Hujan lagi, Pakistan banjir kembali

Hujan lebat yang turun lagi di Pakistan menghambat upaya untuk membantu 14 juta orang yang terkena dampak banjir di banyak bagian negara itu.
Sejumlah misi helikopter di barat-laut tidak bisa berangkat dan siaga penuh dikeluarkan untuk wilayah selatan.
Satu bendungan di provinsi Sindh jebol dan para insinyur memperingatkan bedungan besar Tarbala dan Mangla sudah dekat ke tingkat maksimum kekuatannya.
Banjir terburuk di kawasan itu dalam 80 tahun belakangan, sejauh ini menewaskan 1.600 orang.

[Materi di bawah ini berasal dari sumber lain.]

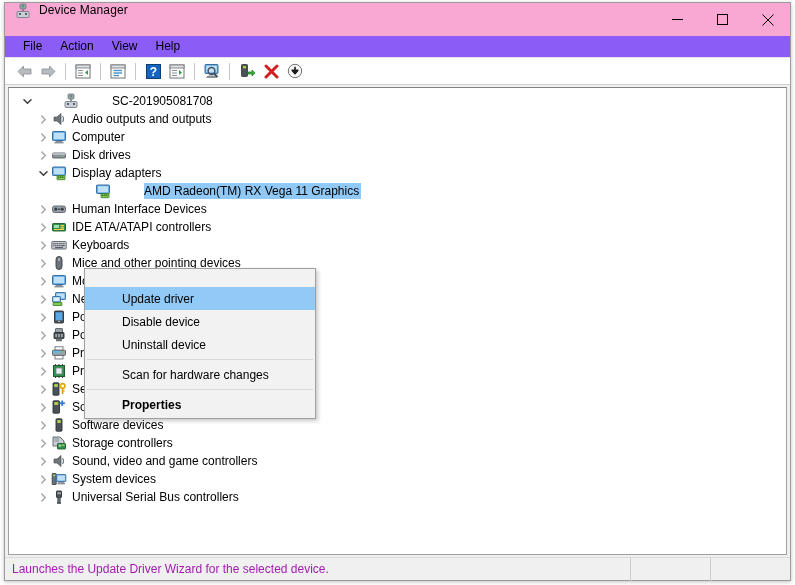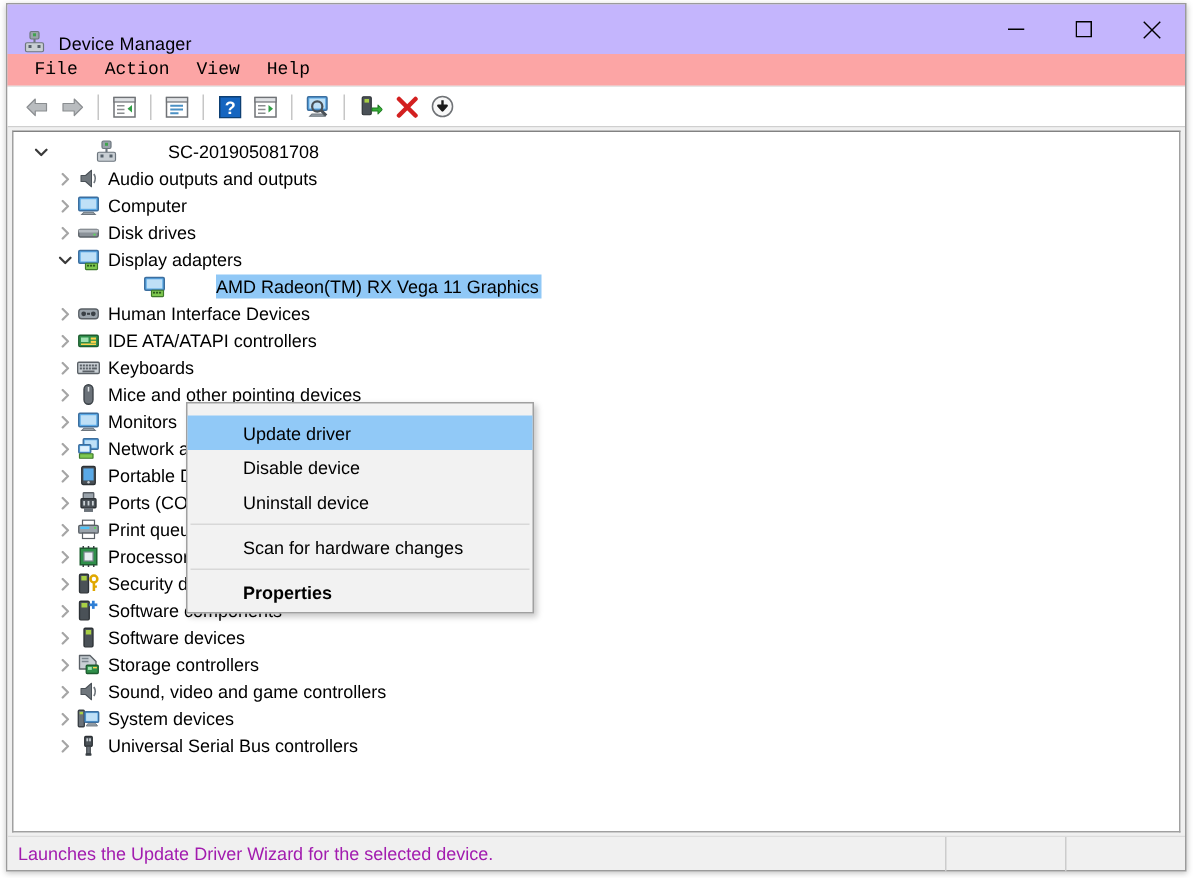--- a/index.html
+++ b/index.html
@@ -18,23 +18,23 @@
     background: #f0f0f0;
     border: 1px solid #9b9b9b;
     box-shadow: 0 1px 4px rgba(0,0,0,0.25);
     display: flex;
     flex-direction: column;
   }
 
   
   #titlebar {
     height: 33px;
-    background: #c4b5fd;
-    display: flex;
-    align-items: flex-end;
+    background: #f9a8d4;
+    display: flex;
+    align-items: flex-start;
     flex: 0 0 auto;
     position: relative;
   }
   #title-icon {
     width: 16px; height: 16px;
     margin-left: 10px; margin-right: 8px;
     flex: 0 0 auto;
     position: relative;
   }
   #title-text {
@@ -53,27 +53,26 @@
     display: flex; align-items: center; justify-content: center;
     background: transparent;
     border: none;
     cursor: default;
   }
   .tbtn svg { display: block; }
 
   
   #menubar {
     height: 22px;
-    background: #fca5a5;
+    background: #8b5cf6;
     display: flex;
     align-items: center;
     padding-left: 9px;
     flex: 0 0 auto;
     border-bottom: 1px solid #e5e5e5;
-    font-family: Liberation Mono, monospace;
   }
   .menu-item {
     font-size: 12px;
     color: #000000;
     padding: 2px 9px 3px 9px;
     cursor: default;
   }
 
   
   #toolbar {
@@ -143,23 +142,22 @@
   .ind2 { padding-left: 42px; gap: 28px; }
 
   
   #ctxmenu {
     position: absolute;
     left: 79px; top: 183px;
     width: 232px;
     background: #f2f2f2;
     border: 1px solid #a0a0a0;
     box-shadow: 2px 2px 4px rgba(0,0,0,0.22);
-    padding: 8px 0 2px 0;
+    padding: 18px 0 2px 0;
     z-index: 50;
-    margin-left: 40px;
   }
   .mi {
     height: 23px;
     display: flex;
     align-items: center;
     padding-left: 37px;
     font-size: 12px;
     color: #000000;
     cursor: default;
   }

Kantor meteorologi Pakistan memperingatkan setidaknya dua hari lagi hujan diperkirakan turun ke Sindh. Pihak berwenang ini sini telah menyatakan adanya ancaman banjir "ekstrem" dan "segera terjadi".
Hujan deras juga diperkirakan akan turun di provinsi Khyber-Pakhtunkhwa di timur-laut yang sangat parah dilanda banjir.
Wartawan BBC di Pakistan, Aleem Maqbool, mengatakan di daerah-daerah yang banjirnya sudah mereda sekarang tergenang kembali, dan jalan-jalan yang sudah dibuka akan ditutup lagi.
Permintaan bantuan
Hujan lebat yang turun tiba-tiba ini membuat permukaan air di bendungan Tarbela dan Mangla --yang merupakan dua di antara bendungan terbesar di dunia-- dekat ke tingkat maksimum, kata para teknisi.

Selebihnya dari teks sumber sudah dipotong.